EXERCISE OBJECTIVE
Please restate each entry word for word and leave the pictures out.

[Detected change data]
# # # # # # #

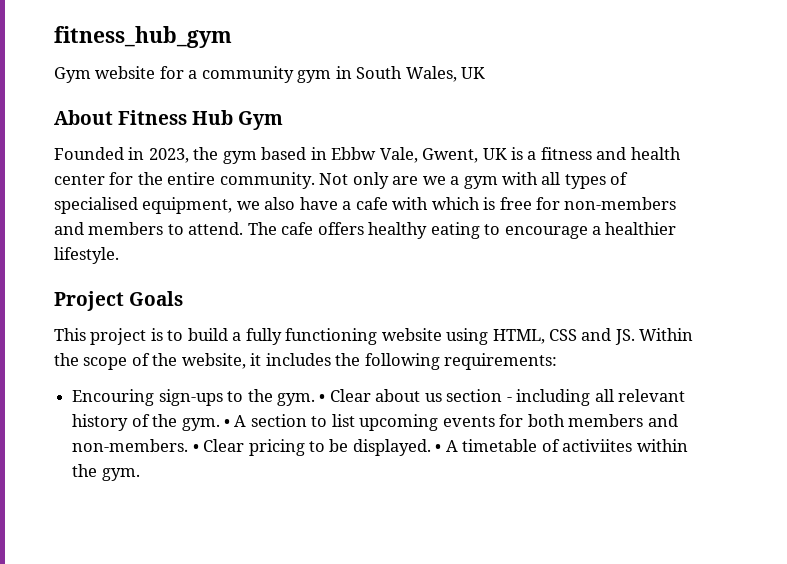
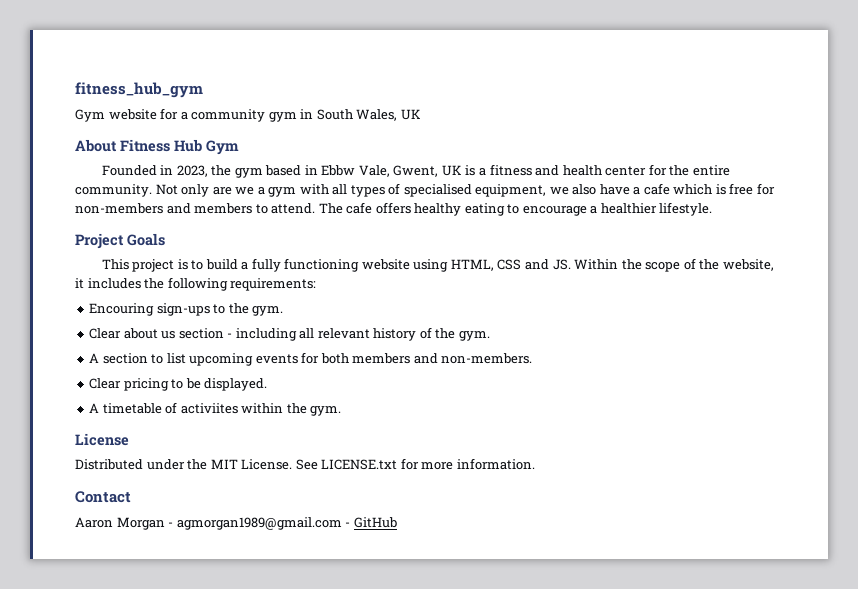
- Not only are we a gym with all types of specialised equipment, we also have a cafe with which is free for non-members and members to attend.
+ Not only are we a gym with all types of specialised equipment, we also have a cafe which is free for non-members and members to attend.
- Encouring sign-ups to the gym. • Clear about us section - including all relevant history of the gym. • A section to list upcoming events for both members and non-members. • Clear pricing to be displayed. • A timetable of activiites within the gym.
+ Encouring sign-ups to the gym.
+ Clear about us section - including all relevant history of the gym.
+ A section to list upcoming events for both members and non-members.
+ Clear pricing to be displayed.
+ A timetable of activiites within the gym.
+ License
+ Distributed under the MIT License. See LICENSE.txt for more information.
+ Contact
+ Aaron Morgan - agmorgan1989@gmail.com - GitHub

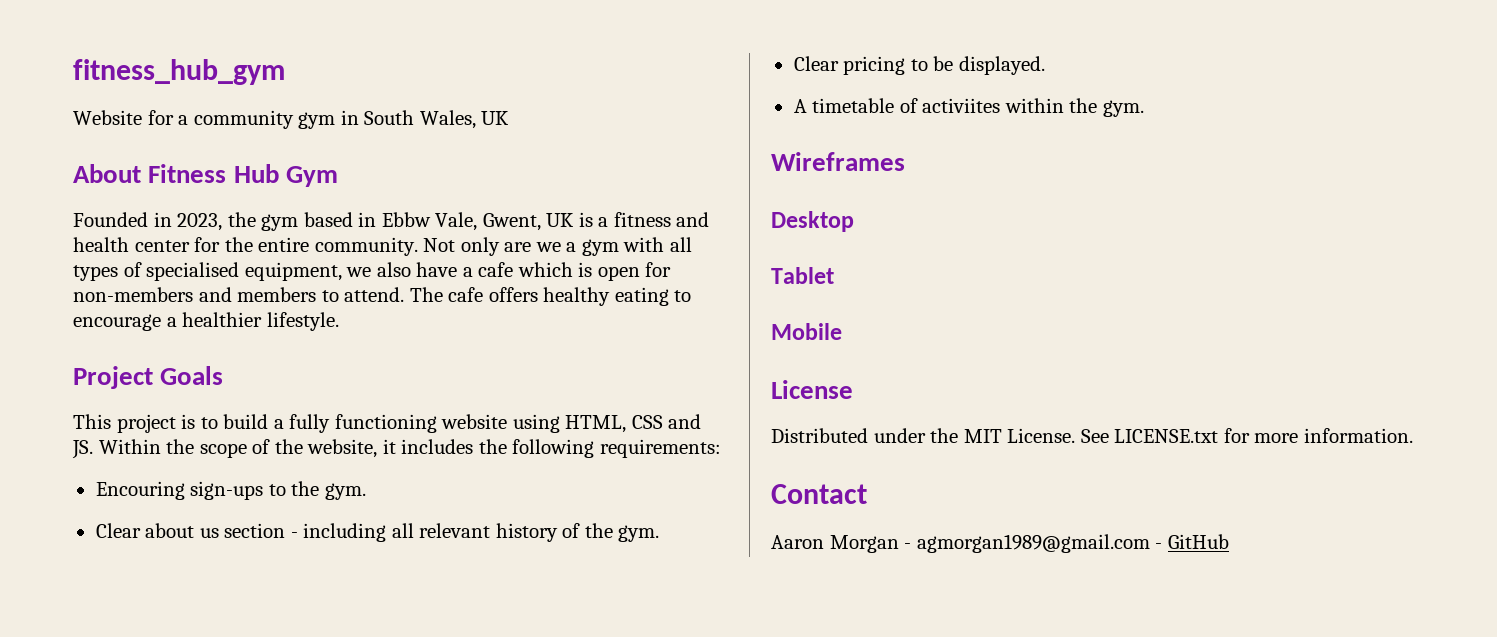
- Gym website for a community gym in South Wales, UK
+ Website for a community gym in South Wales, UK
- Not only are we a gym with all types of specialised equipment, we also have a cafe which is free for non-members and members to attend.
+ Not only are we a gym with all types of specialised equipment, we also have a cafe which is open for non-members and members to attend.
- A section to list upcoming events for both members and non-members.
+ Wireframes
+ Desktop
+ Tablet
+ Mobile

# # # # # # #

TASK SOLUTION
- Not only are we a gym with all types of specialised equipment, we also have a cafe with which is free for non-members and members to attend.
+ Not only are we a gym with all types of specialised equipment, we also have a cafe which is free for non-members and members to attend.
- Encouring sign-ups to the gym. • Clear about us section - including all relevant history of the gym. • A section to list upcoming events for both members and non-members. • Clear pricing to be displayed. • A timetable of activiites within the gym.
+ Encouring sign-ups to the gym.
+ Clear about us section - including all relevant history of the gym.
+ A section to list upcoming events for both members and non-members.
+ Clear pricing to be displayed.
+ A timetable of activiites within the gym.
+ License
+ Distributed under the MIT License. See LICENSE.txt for more information.
+ Contact
+ Aaron Morgan - agmorgan1989@gmail.com - GitHub

- Gym website for a community gym in South Wales, UK
+ Website for a community gym in South Wales, UK
- Not only are we a gym with all types of specialised equipment, we also have a cafe which is free for non-members and members to attend.
+ Not only are we a gym with all types of specialised equipment, we also have a cafe which is open for non-members and members to attend.
- A section to list upcoming events for both members and non-members.
+ Wireframes
+ Desktop
+ Tablet
+ Mobile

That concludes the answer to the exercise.